To do:
Retrieve all lines below that have the string "none".

(Data section)

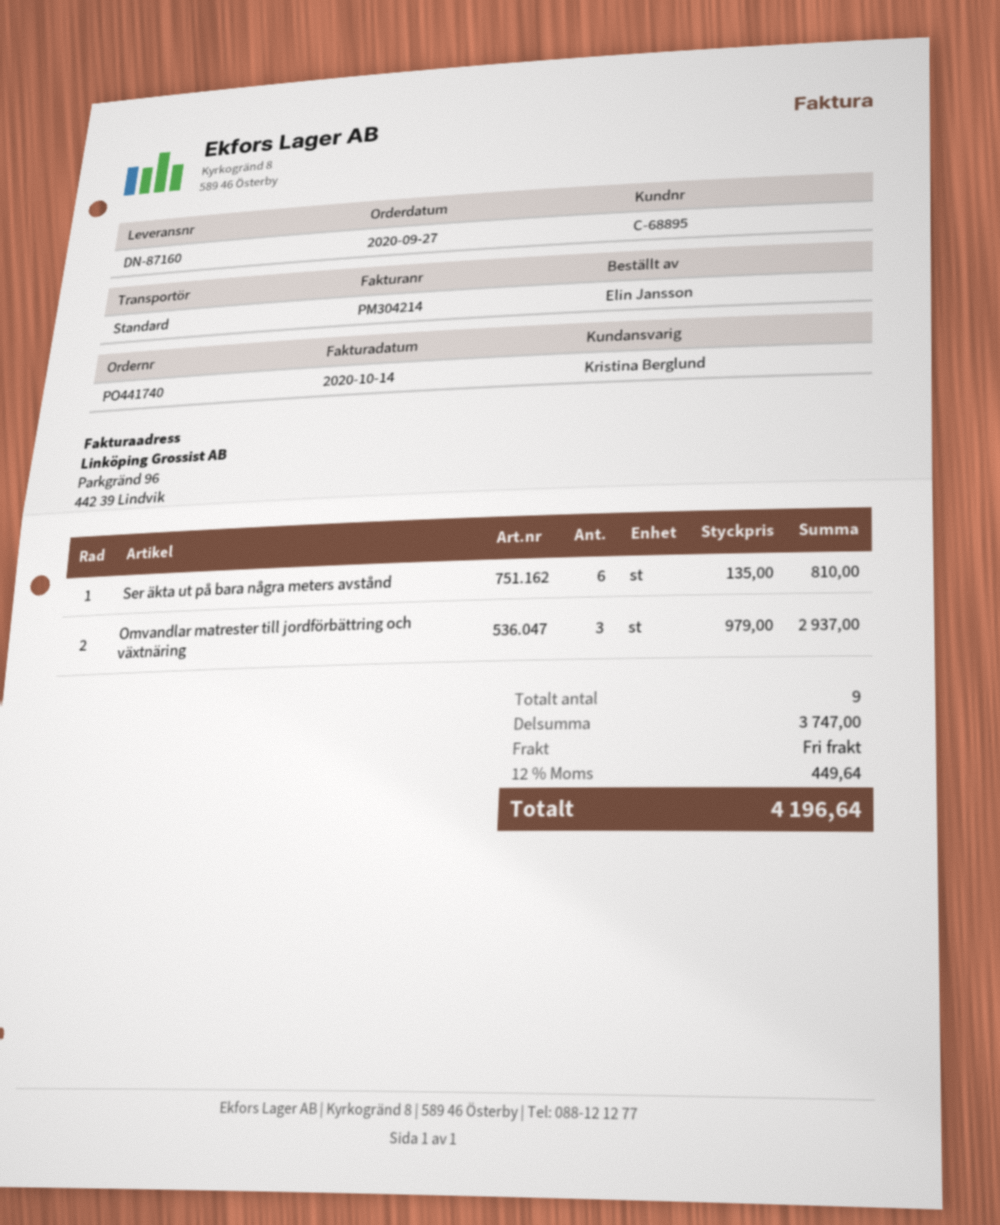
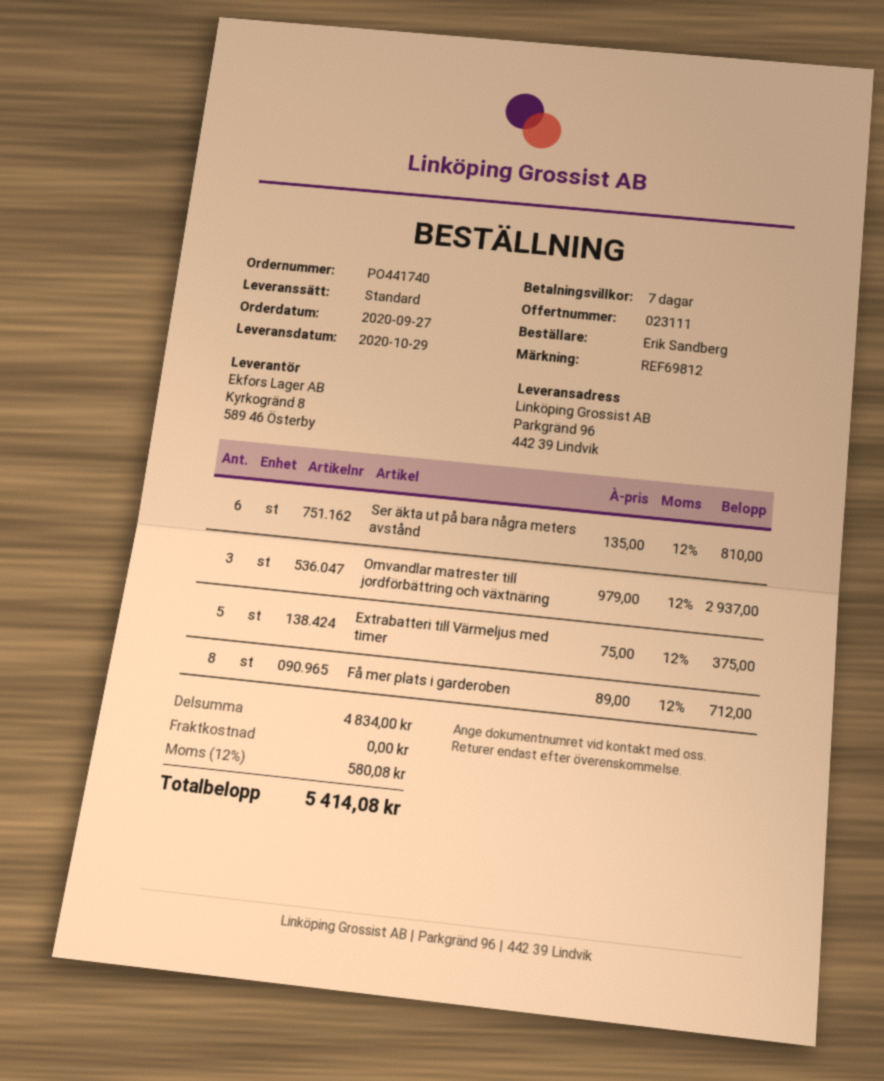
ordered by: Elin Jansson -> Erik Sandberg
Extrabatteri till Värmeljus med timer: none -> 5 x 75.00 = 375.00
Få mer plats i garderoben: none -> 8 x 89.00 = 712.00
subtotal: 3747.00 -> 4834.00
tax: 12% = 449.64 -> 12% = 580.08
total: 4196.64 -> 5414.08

(End Data section)

Exercise response:
Extrabatteri till Värmeljus med timer: none -> 5 x 75.00 = 375.00
Få mer plats i garderoben: none -> 8 x 89.00 = 712.00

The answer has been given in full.